The $10.0 million restructuring costs and other charges, noted above, represent
the impact of three new restructuring programs which were approved in the fourth
quarter. These programs included initiatives which resulted in (1) reduced
headcount in the manufacturing and SG&A areas, (2) the closure and sale of the
Pittsburg, California printing facility and (3) the consolidation of two
Premedia facilities in New York City. In final form, these programs resulted in
the elimination of 206 positions across the Company. These most recent
initiatives further signify the Company's discipline and ongoing commitment to
maintain the most competitive and efficient cost structure possible.

The Company ended Fiscal Year 2005 with total debt of $310.0 million versus
$298.3 million at the end of Fiscal Year 2004, representing an increase in debt
of $11.7 million. In addition to the $39.8 million of EBITDA before
restructuring costs and other charges, other sources and uses of cash during
Fiscal Year 2005 included (1) net cash interest payments of $31.4 million,
including interest payments on the Notes of $28.0 million, (2) cash capital
expenditures of $6.9 million, (3) pension contributions of $8.8 million, (4)
restructuring payments of $4.9 million, and (5) a working capital and other
balance sheet net cash source of $0.5 million.

On March 31, 2005 the Company had borrowings outstanding under its prior
Revolving Credit facility of $16.0 million and letters of credit outstanding of
$28.2 million. The Company had additional borrowing capacity at March 31, 2005
under this facility of $25.6 million.

On May 5, 2005, the Company significantly improved its overall liquidity
position. This was accomplished through the execution of an Amended and Restated
Credit Agreement with Banc of America Securities as Sole Lead Arranger and Bank
of America N.A., as Administrative Agent, and certain lenders which resulted in
the refinancing of the Company's prior $70 million senior bank line with a new
$90 million credit facility. The new facility, which matures in December 2009,
is composed of a (1) $55 million revolving credit facility which is not subject
to a borrowing base limitation, and (2) a $35 million non-amortizing term loan.

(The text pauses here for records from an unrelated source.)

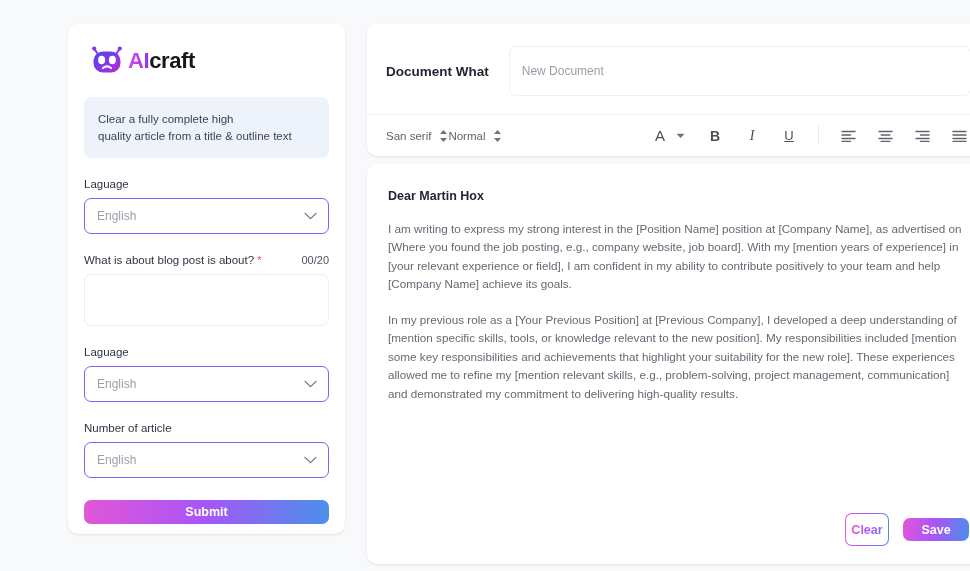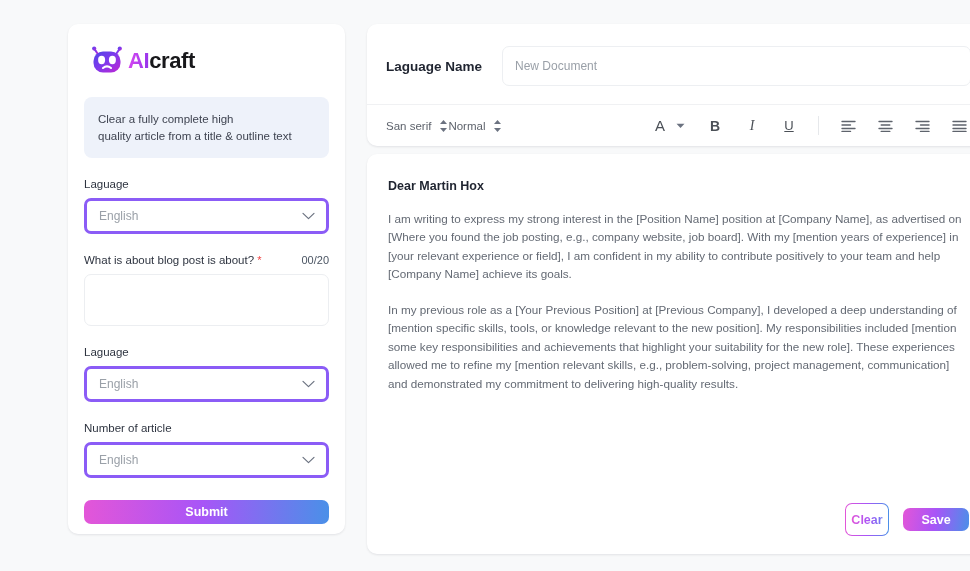"Laguage Name" div.docname-label { text: Laguage Name -> Document What }
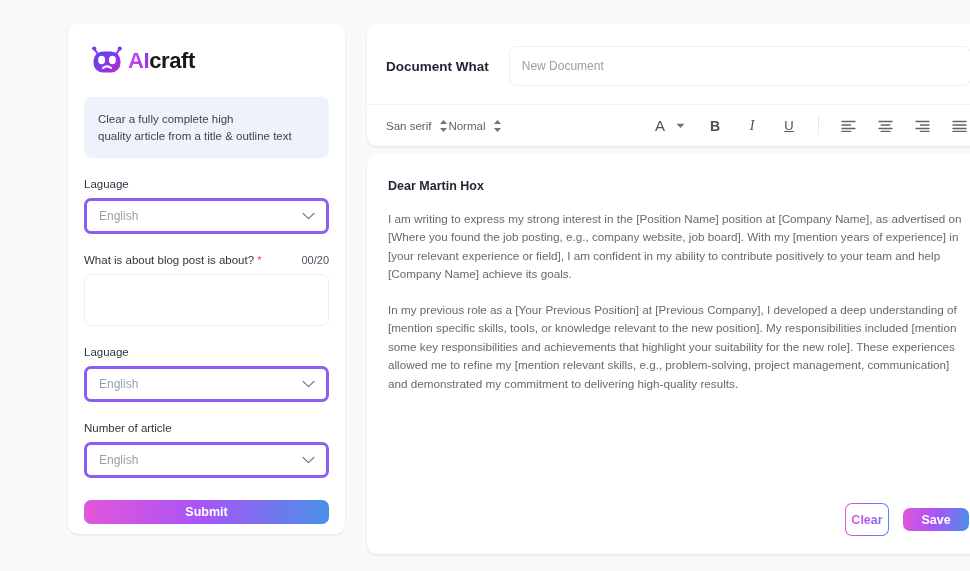"New Document" .docname-input { height: 40px -> 50px }
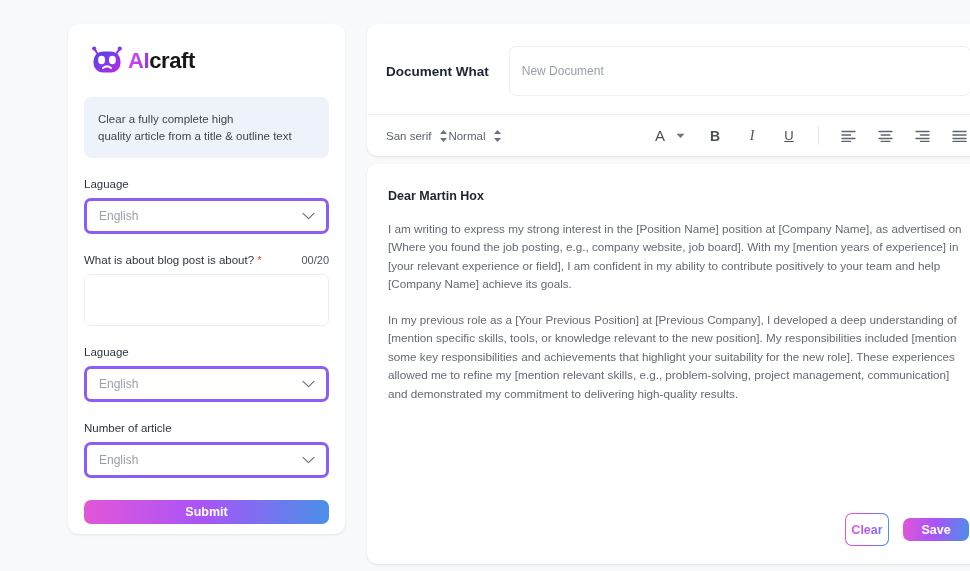"English" .select-box { border: 3px solid #8b5cf6 -> 1px solid #8b5cf6 }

On May 5, 2005, the Company's overall liquidity position was $39.6 million. This
included cash on hand of $12.8 million and additional borrowing capacity under
the new $55 million Revolving Credit facility of $26.8 million, after taking
into account letters of credit outstanding of $28.2 million.

                                       3


Reconciliations of Non-GAAP Measures to GAAP Measures

EBITDA is defined as earnings before net interest expense, income tax expense,
depreciation and amortization. The Company has included EBITDA because it is a
key metric that management uses in measuring the Company's operating performance
and because the Company believes that investors regard EBITDA as a key measure
of a leveraged company's performance as it removes the non-operating components
of interest, taxes, depreciation and amortization from the managed operational
results of our business. EBITDA is not a measure of financial performance under
U.S. generally accepted accounting principles. You should not consider it an
alternative to net income as a measure of operating performance or as an
alternative to cash flows from operating activities as a measure of liquidity.
The Company's calculation of EBITDA may be different from the calculation used
by other companies and therefore comparability may be limited.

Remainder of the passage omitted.